ご飯が出来上がったところでちょうどフィリスがシャワーから出てくる。服装は私服に着替えられていた。流石に昨日の今日でバスタオル一枚で出てくるほどの大胆さはなかったらしい。
「それじゃ、いただきます」
「「いただきます」」
カルミナも揃ってご飯を食べる。朝の食事の時間は大切にしたいところ。空腹で一日中あちこちをうろつくはめになるのは勘弁してほしいところだからな。
「そういえば私もカルミナもお給料をもらって生活することになるんですよね」
「まあ、所属する以上そういう形になるだろうな……振込口座どうするんだろう」
「ふりこみこうざ……とは? 」
「この国では給料を手渡しする仕組みじゃなくて、銀行……金の管理をしてくれる組織に個人用の金の倉庫を用意してくれて、そこに入れますよーという形でお給料が入れてもらえるんだ。俺はともかくとしてフィリスとカルミナの分はどうするんだろうな。内村課長の手が空いてたら聞いておくか」
「お給料が出たら、この部屋の家賃も私が一部分担できるようになりますから、トモアキ様に完全にお世話になるという生活からも脱却できますね! 」
「俺としてはこっちの世界の金の使い方を覚えるためにもフィリスには自由にできるお金がある程度あってもいいとは思ってるからな。今後は家計簿をつけて、毎月何にいくらずつぐらい使ってるかを計算して、それを等分してそれぞれの給料から出す、という形でどうだろう。そうすればフィリスも自分の小遣いでつまみ食いしたり服を買ったり色々出来るようになるぞ」
全額俺が出して残った分は俺の小遣い……でも良いんだが、実質三馬力で生活していく以上色々と出費は重なるし、カルミナのポテチ代は自分で稼いでもらうとしてもやはりそれなりに自由に使えるお金、というのは大事だ。お互いの折り合いのつけられるところを探っていって家族モデルの一つとして作り上げていこう。
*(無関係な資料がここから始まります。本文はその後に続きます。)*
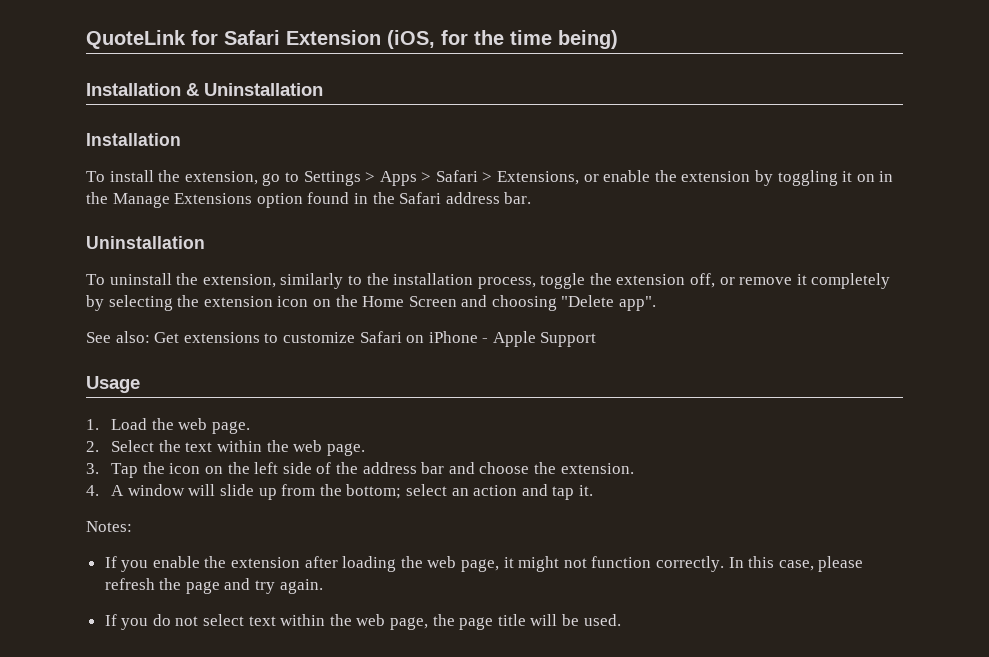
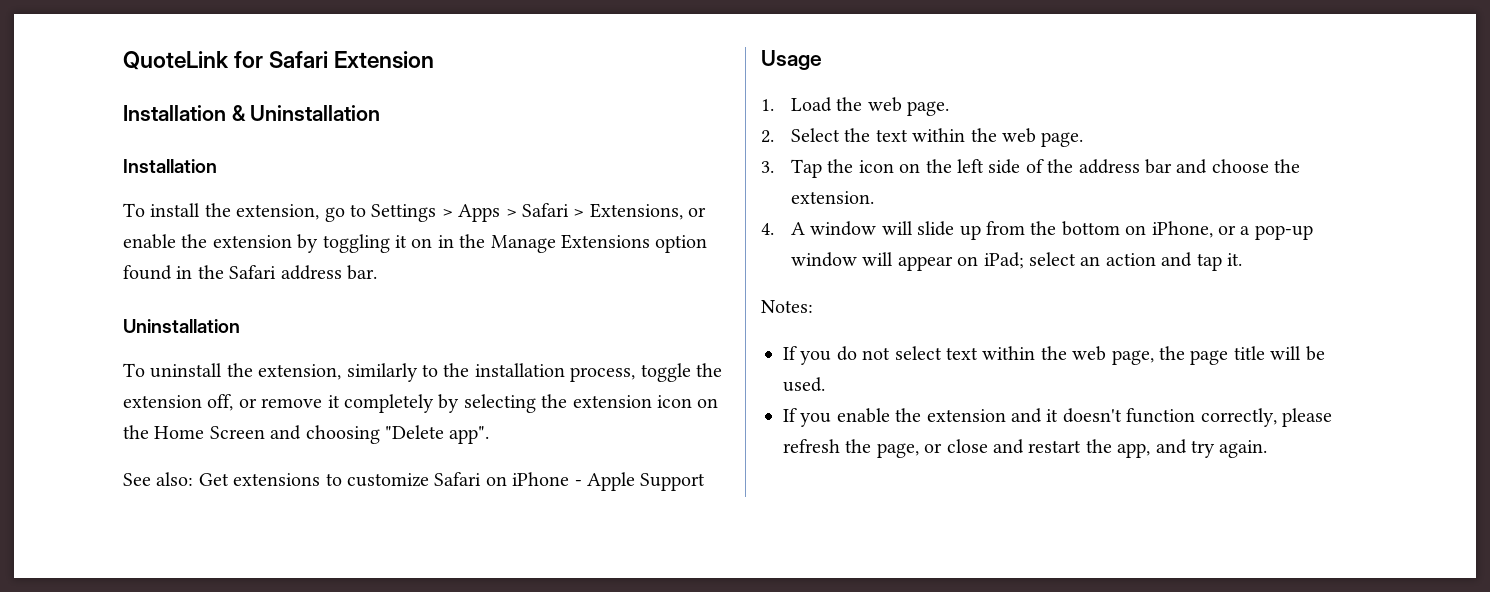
- QuoteLink for Safari Extension (iOS, for the time being)
+ QuoteLink for Safari Extension
- 4. A window will slide up from the bottom; select an action and tap it.
+ 4. A window will slide up from the bottom on iPhone, or a pop-up window will appear on iPad; select an action and tap it.
- If you enable the extension after loading the web page, it might not function correctly. In this case, please refresh the page and try again.
+ If you enable the extension and it doesn't function correctly, please refresh the page, or close and restart the app, and try again.

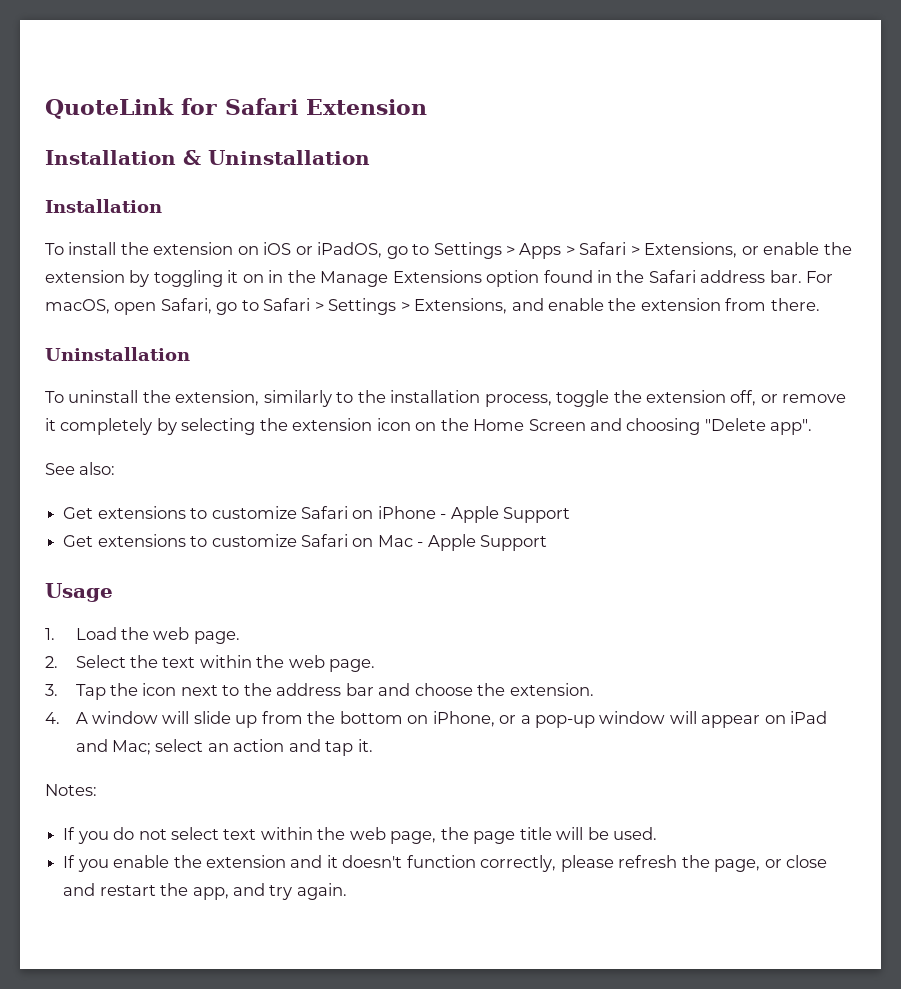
- To install the extension, go to Settings > Apps > Safari > Extensions, or enable the extension by toggling it on in the Manage Extensions option found in the Safari address bar.
+ To install the extension on iOS or iPadOS, go to Settings > Apps > Safari > Extensions, or enable the extension by toggling it on in the Manage Extensions option found in the Safari address bar. For macOS, open Safari, go to Safari > Settings > Extensions, and enable the extension from there.
- See also: Get extensions to customize Safari on iPhone - Apple Support
+ See also:
+ Get extensions to customize Safari on iPhone - Apple Support
+ Get extensions to customize Safari on Mac - Apple Support
- 3. Tap the icon on the left side of the address bar and choose the extension.
+ 3. Tap the icon next to the address bar and choose the extension.
- 4. A window will slide up from the bottom on iPhone, or a pop-up window will appear on iPad; select an action and tap it.
+ 4. A window will slide up from the bottom on iPhone, or a pop-up window will appear on iPad and Mac; select an action and tap it.

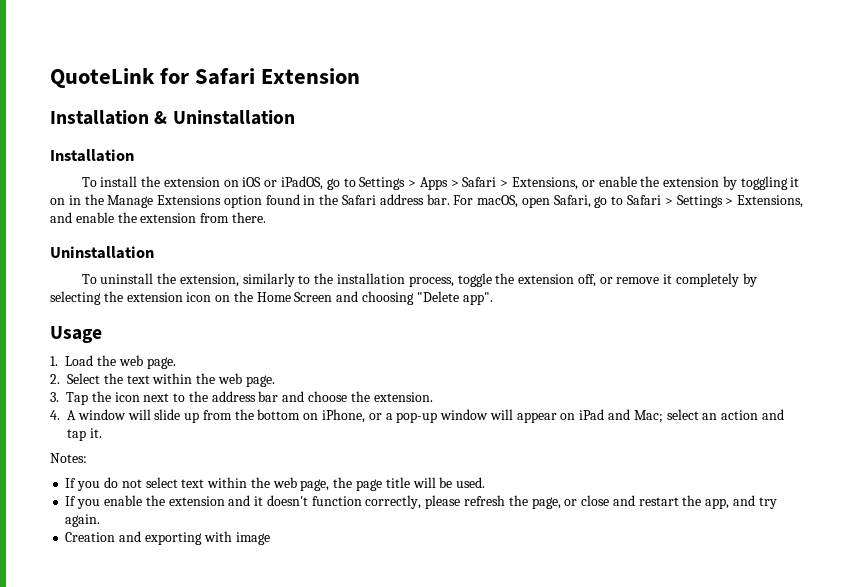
- See also:
- Get extensions to customize Safari on iPhone - Apple Support
- Get extensions to customize Safari on Mac - Apple Support
+ Creation and exporting with image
食事を終わり片付けをして、それぞれの恰好で出勤する。カルミナも身分を得た、ということで今後は透明化して公共交通機関を使うことはなく、ちゃんと成人価格で電車を使って通勤することになった。
「トモアキ様は毎日こんな混んだ電車に詰め込まれて出勤して辛くはないのですか? 」
限界ギリギリまで乗り込んだ混雑した電車内でかろうじて会話するだけの距離に近づけれたフィリスと会話をする。
「転移魔法なんてものが使えたら出勤が楽になるなあと思ったことはある。だが、ないものねだりだからな。大人しく揺られて、気合で降りる駅でまで我慢だ」
「これも人口が凄いおかげですね。頑張ります」
「荷物棚に行きたい……」
この混みようでは小さいカルミナも押し潰されており、もはや叫び声すら聞こえないありさまだ。慣れてがんばれ。後、朝の素晴らしい時間を台無しにしてくれたお礼だ、ざまあみろ。
なんとか降車駅で降りてへとへとになった二人を元気づけつつ警視庁の建物へ向かう。仕事前にこれだけ疲れていると、この後の仕事の効率が落ちそうだな。どこまで元気でいられるかわからないが、この通勤ラッシュにも慣れてもらわないとな。
そう考えていると、フィリスが深呼吸をした後顔を軽くはたき、気合を入れている。
「さあ、今日もお仕事頑張りましょう。昨日のような事件はそうそう起こらないという話ですし、そんな危ないところを回らされることもないはずです。安心して仕事に取り掛かれますね! 」
フィリスの前向きさにありがとうと考えつつ、エレベーターに乗りいつもの隠しコマンドを打ちこむ。地下六階に向けてエレベーターを動かすと、勤務開始だ。